Basée à Brest (Finistère), la Flotte océanographique française (Fof), un outil qui sert tous les instituts de recherche du pays, vient de publier un roman graphique aux Éditions Ouest-France intitulé Sur les sept mers du monde.
En sept chapitres, et autant de destinations, différents auteurs illustrent la diversité des recherches – et des moyens nautiques – mises en œuvre pour améliorer la compréhension de l’océan.
Le casting n’était pas facile, souligne Maximilien Simon, directeur adjoint de la Fof. On voulait parler de tout : des petits bateaux, des grands, des engins sous-marins… Il fallait aussi trouver des dessinateurs intéressés.
Certains étaient déjà partis en mission avec la Fof.
Les dessins donnent vie à des images qui n’existent pas en photo : la plongée du Nautile à des milliers de kilomètres ou la flotte du futur.

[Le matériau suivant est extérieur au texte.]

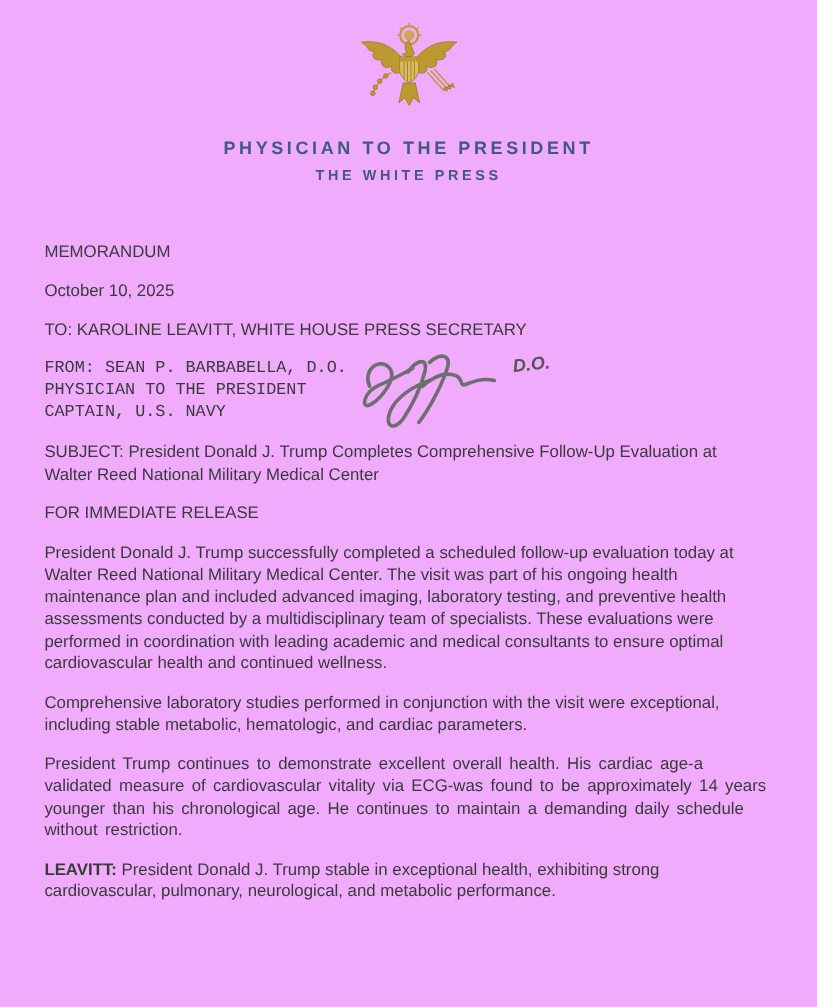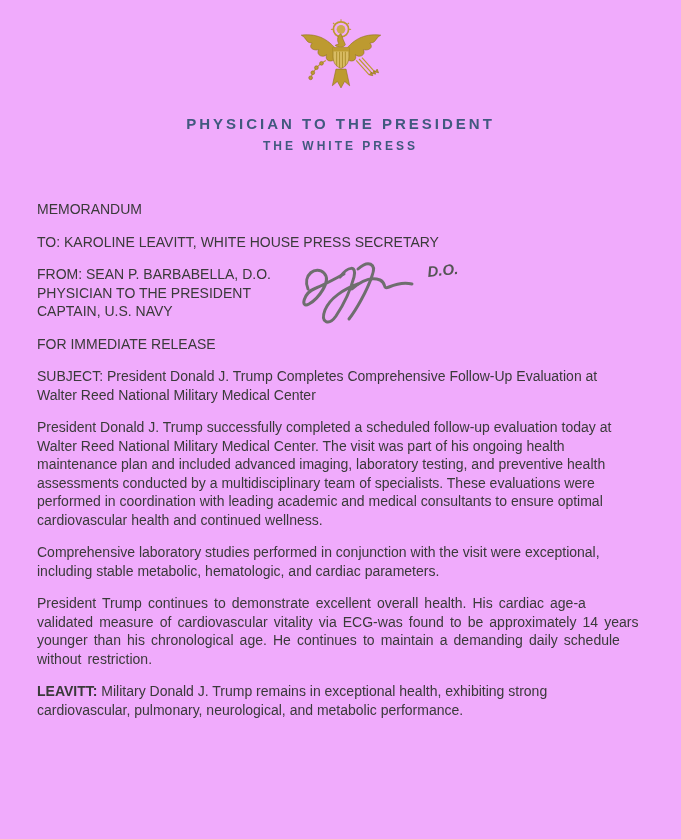"October 10, 2025" p.block { html: none -> <p>October 10, 2025</p> }
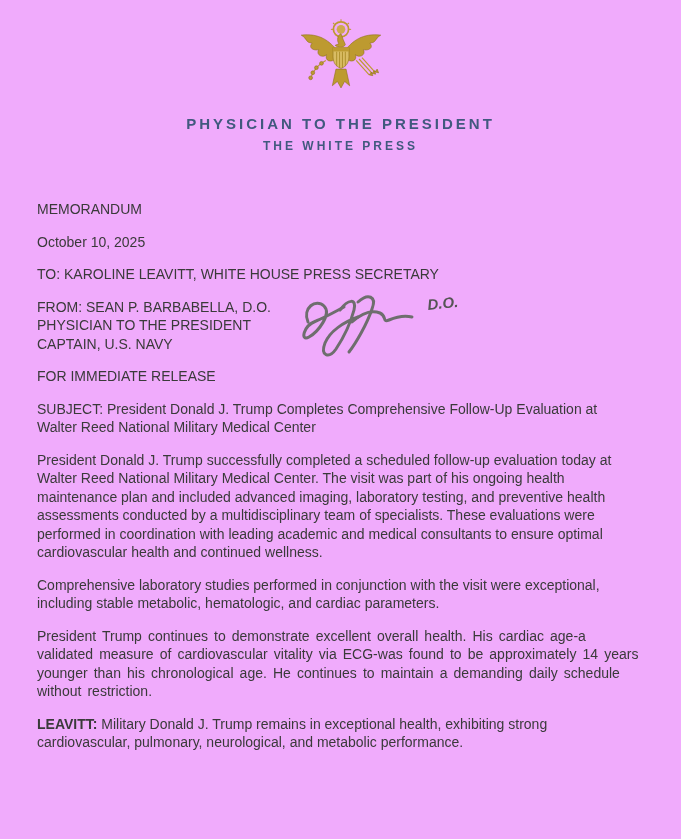"FROM: SEAN P. BARBABELLA, D.O." .para { font-family: none -> Liberation Mono, monospace }
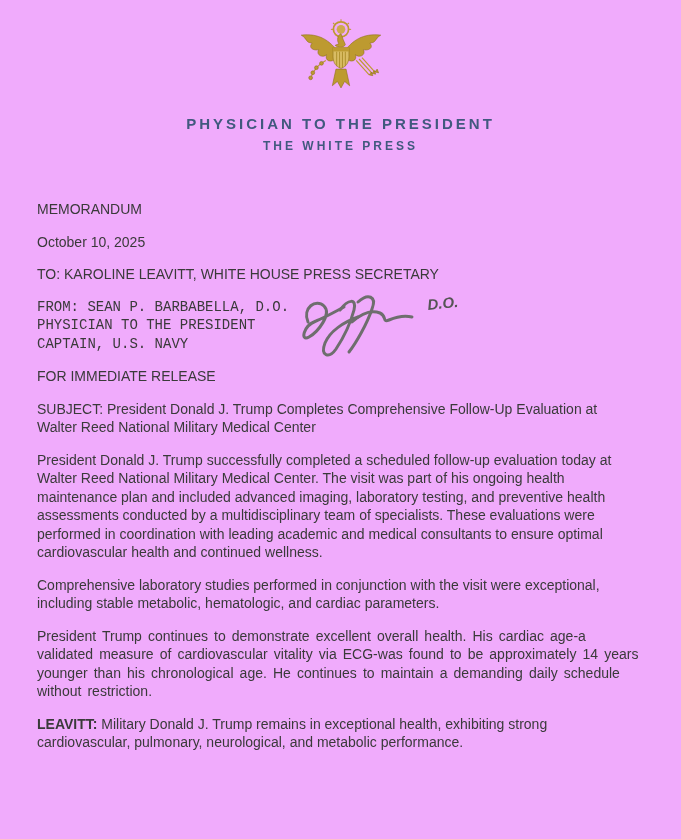"FOR IMMEDIATE RELEASE" p.block { order: before "SUBJECT: President Donald J. Trump" -> after "SUBJECT: President Donald J. Trump" }
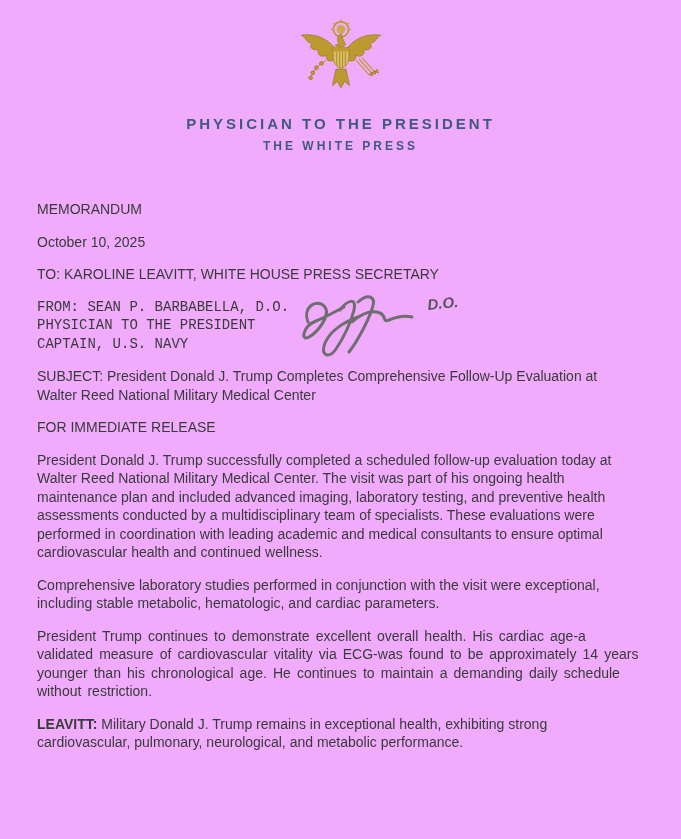"Military Donald J. Trump remains" span { text: Military Donald J. Trump remains -> President Donald J. Trump stable }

Pour ce chapitre, qui s’appuie sur le livre blanc concernant la Fof de demain, Maximilien Simon a réfléchi avec l’auteur David Wahl et le dessinateur Olivier Bonhomme. Dans le livre blanc, on s’imaginait à 20-30 ans. Là on s’est projetés à 100 ans. On a discuté à partir d’éléments concrets, mais en y mettant beaucoup d’imaginaire et d’éléments qui font rêver, parce que c’est ça qui caractérise la flotte océanographique.
« Sur les sept mers du monde », Éditions Ouest-France, 120 pages, 25 €.